Data excerpts:
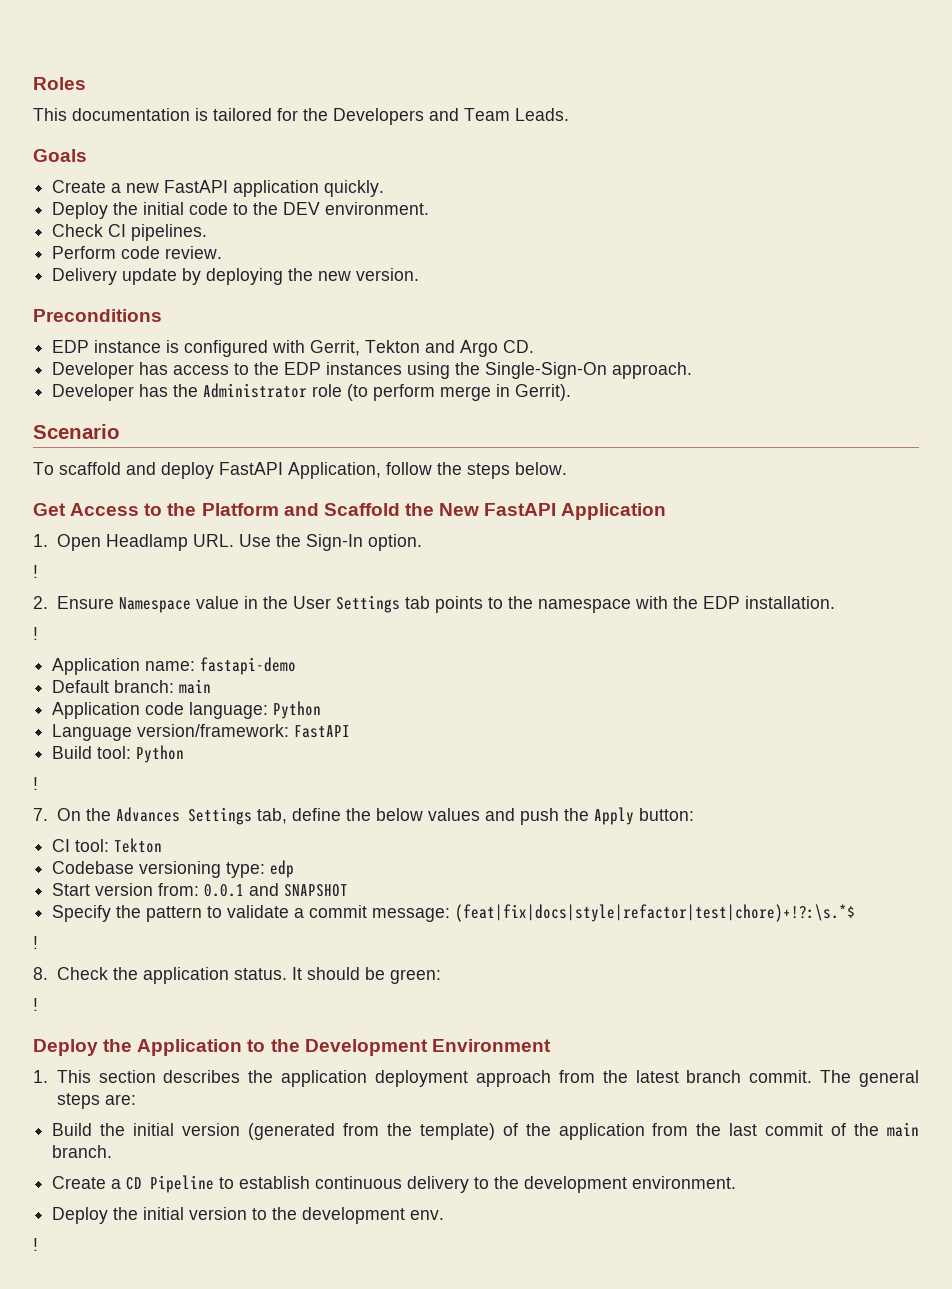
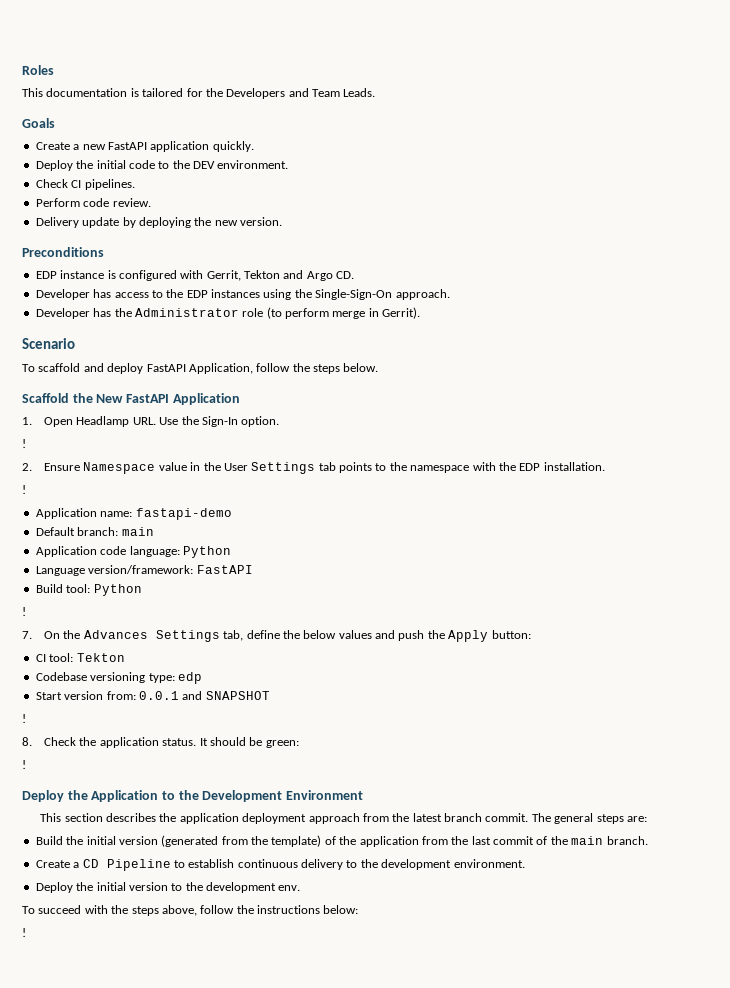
- Get Access to the Platform and Scaffold the New FastAPI Application
+ Scaffold the New FastAPI Application
- Specify the pattern to validate a commit message: (feat|fix|docs|style|refactor|test|chore)+!?:\s.*$
- 1. This section describes the application deployment approach from the latest branch commit.
+ This section describes the application deployment approach from the latest branch commit.
+ To succeed with the steps above, follow the instructions below:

## Activity
Without any pictures, retype the records above exactly.

## Response to this task
- Get Access to the Platform and Scaffold the New FastAPI Application
+ Scaffold the New FastAPI Application
- Specify the pattern to validate a commit message: (feat|fix|docs|style|refactor|test|chore)+!?:\s.*$
- 1. This section describes the application deployment approach from the latest branch commit.
+ This section describes the application deployment approach from the latest branch commit.
+ To succeed with the steps above, follow the instructions below:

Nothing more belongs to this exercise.